**Exercise brief**
In the records below, find each line containing the word "align" and copy it.

**Records from a data source**
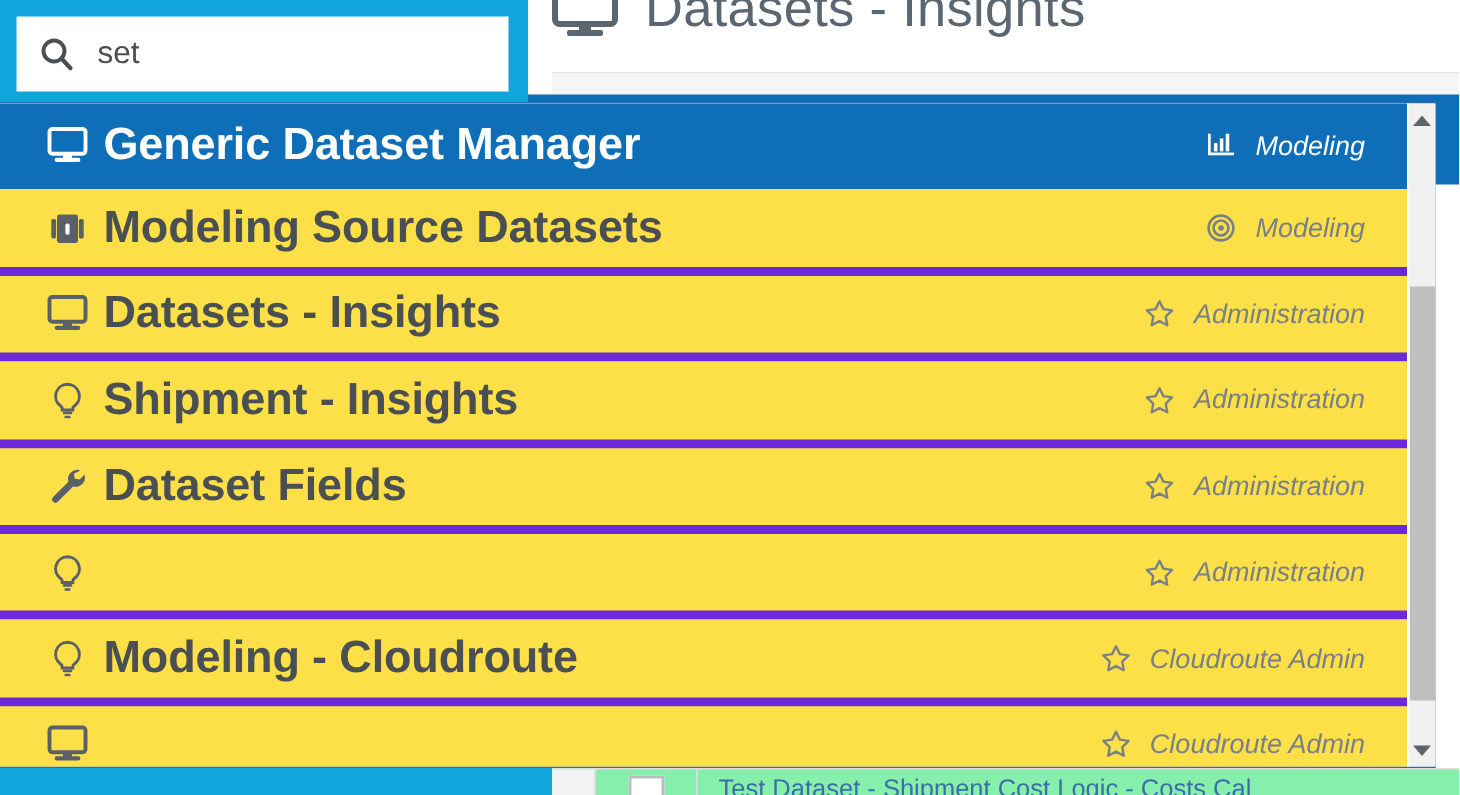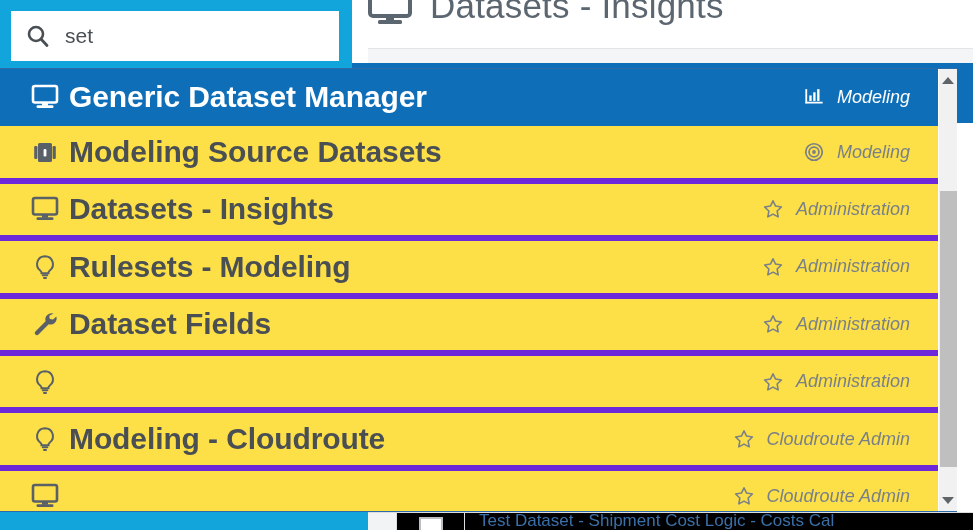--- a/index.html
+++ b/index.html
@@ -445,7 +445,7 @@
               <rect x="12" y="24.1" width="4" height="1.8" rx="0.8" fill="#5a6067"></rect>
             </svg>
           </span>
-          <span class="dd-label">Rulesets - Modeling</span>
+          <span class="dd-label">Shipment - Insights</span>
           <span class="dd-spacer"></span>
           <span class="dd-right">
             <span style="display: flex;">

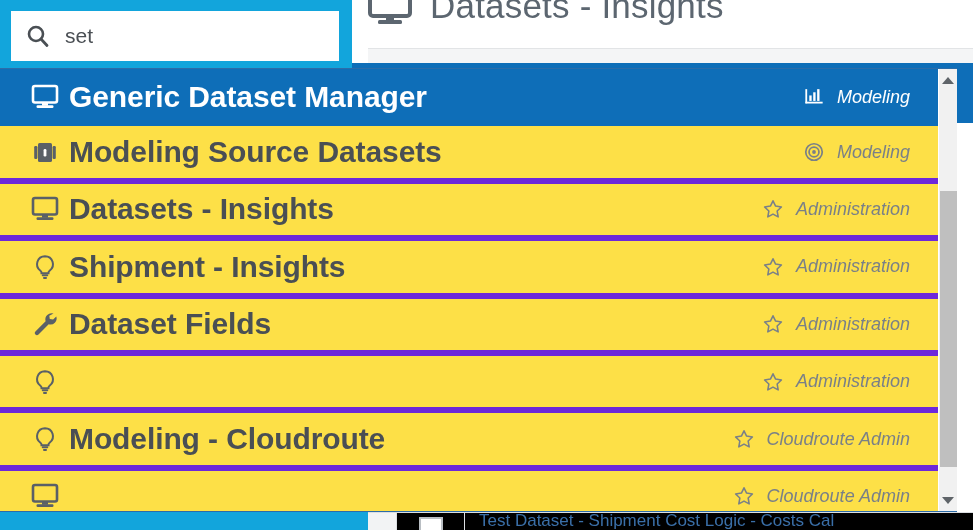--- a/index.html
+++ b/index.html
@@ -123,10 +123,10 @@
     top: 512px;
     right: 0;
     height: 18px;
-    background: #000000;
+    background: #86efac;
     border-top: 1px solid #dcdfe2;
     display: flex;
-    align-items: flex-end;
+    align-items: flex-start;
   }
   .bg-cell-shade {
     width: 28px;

**Result of the exercise**
-    align-items: flex-end;
+    align-items: flex-start;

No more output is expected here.